*** Opening of GIVEN ENTRIES ***
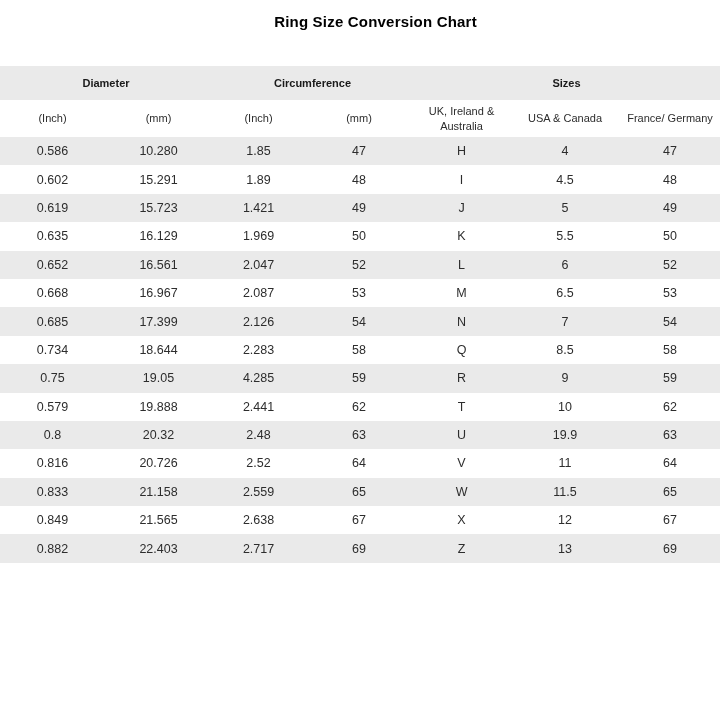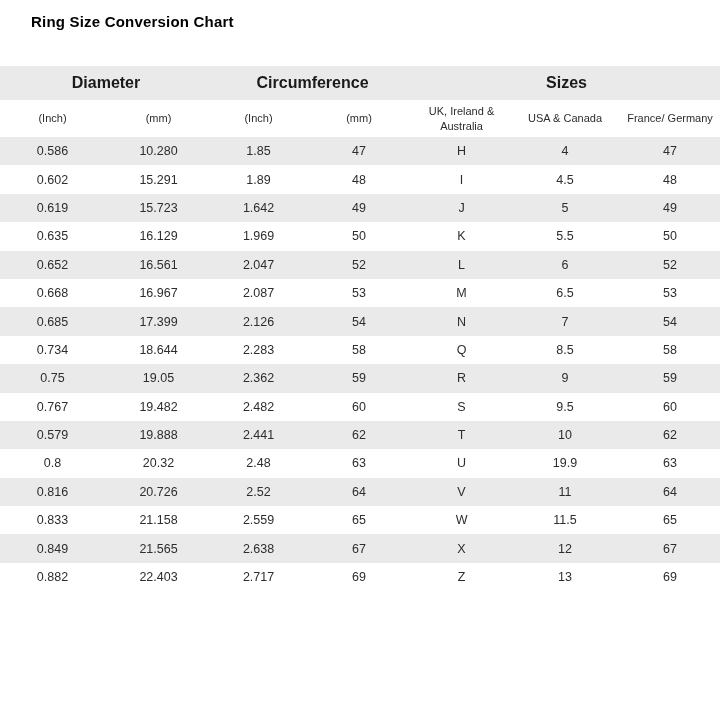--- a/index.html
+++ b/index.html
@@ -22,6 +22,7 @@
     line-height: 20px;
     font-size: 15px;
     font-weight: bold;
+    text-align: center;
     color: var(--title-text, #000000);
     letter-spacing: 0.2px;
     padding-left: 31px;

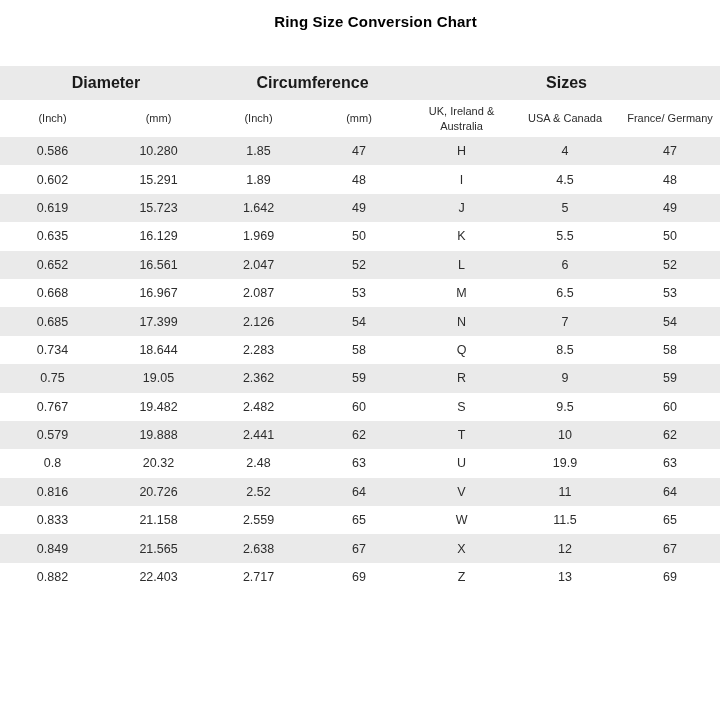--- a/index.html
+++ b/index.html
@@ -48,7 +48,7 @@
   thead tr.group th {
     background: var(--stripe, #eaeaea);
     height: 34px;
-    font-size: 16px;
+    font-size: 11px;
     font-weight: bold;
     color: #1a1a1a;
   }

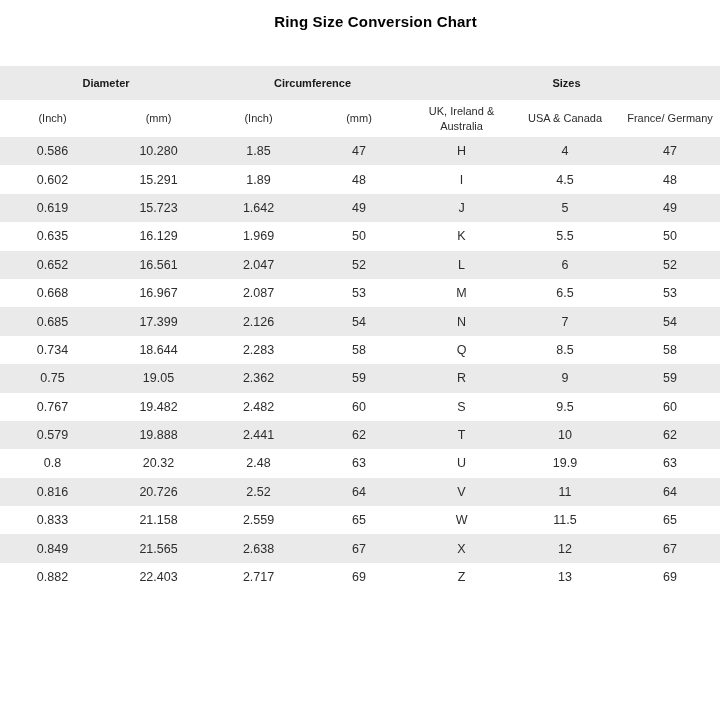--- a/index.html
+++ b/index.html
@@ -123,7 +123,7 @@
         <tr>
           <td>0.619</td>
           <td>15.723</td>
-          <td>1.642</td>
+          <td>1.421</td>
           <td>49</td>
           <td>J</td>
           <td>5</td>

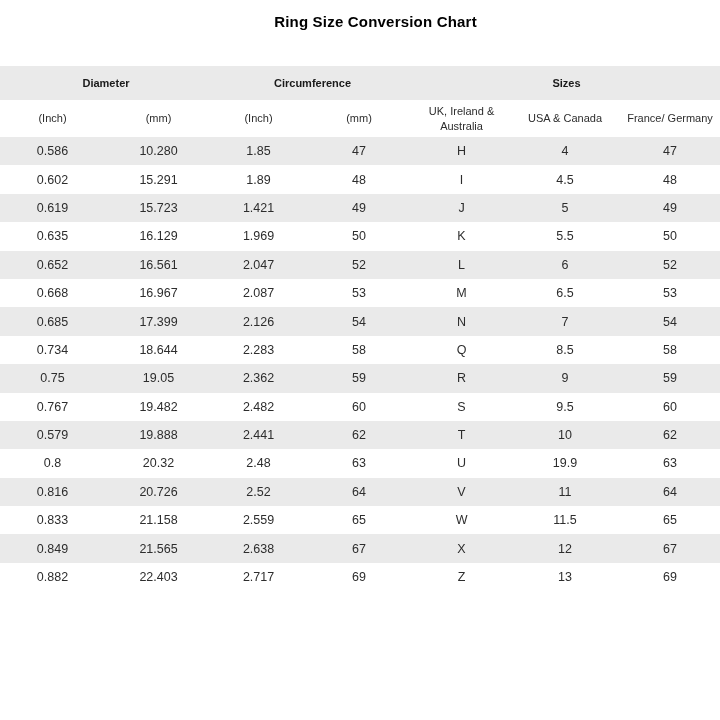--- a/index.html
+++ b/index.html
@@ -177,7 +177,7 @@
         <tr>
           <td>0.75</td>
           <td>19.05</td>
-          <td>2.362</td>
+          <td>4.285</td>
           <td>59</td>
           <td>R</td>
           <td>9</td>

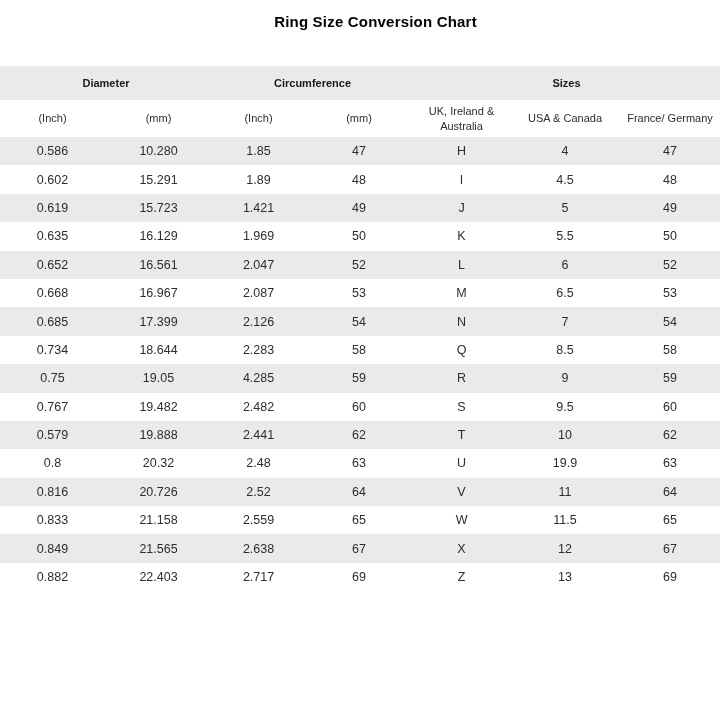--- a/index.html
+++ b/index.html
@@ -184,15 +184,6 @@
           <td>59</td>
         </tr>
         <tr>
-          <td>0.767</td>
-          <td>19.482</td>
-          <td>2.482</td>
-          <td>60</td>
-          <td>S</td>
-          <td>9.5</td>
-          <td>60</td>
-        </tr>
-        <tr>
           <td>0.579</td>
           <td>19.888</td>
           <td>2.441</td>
*** Close of GIVEN ENTRIES ***
Transcribe the whole listing, character for character, but not its images.

--- a/index.html
+++ b/index.html
@@ -22,6 +22,7 @@
     line-height: 20px;
     font-size: 15px;
     font-weight: bold;
+    text-align: center;
     color: var(--title-text, #000000);
     letter-spacing: 0.2px;
     padding-left: 31px;

--- a/index.html
+++ b/index.html
@@ -48,7 +48,7 @@
   thead tr.group th {
     background: var(--stripe, #eaeaea);
     height: 34px;
-    font-size: 16px;
+    font-size: 11px;
     font-weight: bold;
     color: #1a1a1a;
   }

--- a/index.html
+++ b/index.html
@@ -123,7 +123,7 @@
         <tr>
           <td>0.619</td>
           <td>15.723</td>
-          <td>1.642</td>
+          <td>1.421</td>
           <td>49</td>
           <td>J</td>
           <td>5</td>

--- a/index.html
+++ b/index.html
@@ -177,7 +177,7 @@
         <tr>
           <td>0.75</td>
           <td>19.05</td>
-          <td>2.362</td>
+          <td>4.285</td>
           <td>59</td>
           <td>R</td>
           <td>9</td>

--- a/index.html
+++ b/index.html
@@ -184,15 +184,6 @@
           <td>59</td>
         </tr>
         <tr>
-          <td>0.767</td>
-          <td>19.482</td>
-          <td>2.482</td>
-          <td>60</td>
-          <td>S</td>
-          <td>9.5</td>
-          <td>60</td>
-        </tr>
-        <tr>
           <td>0.579</td>
           <td>19.888</td>
           <td>2.441</td>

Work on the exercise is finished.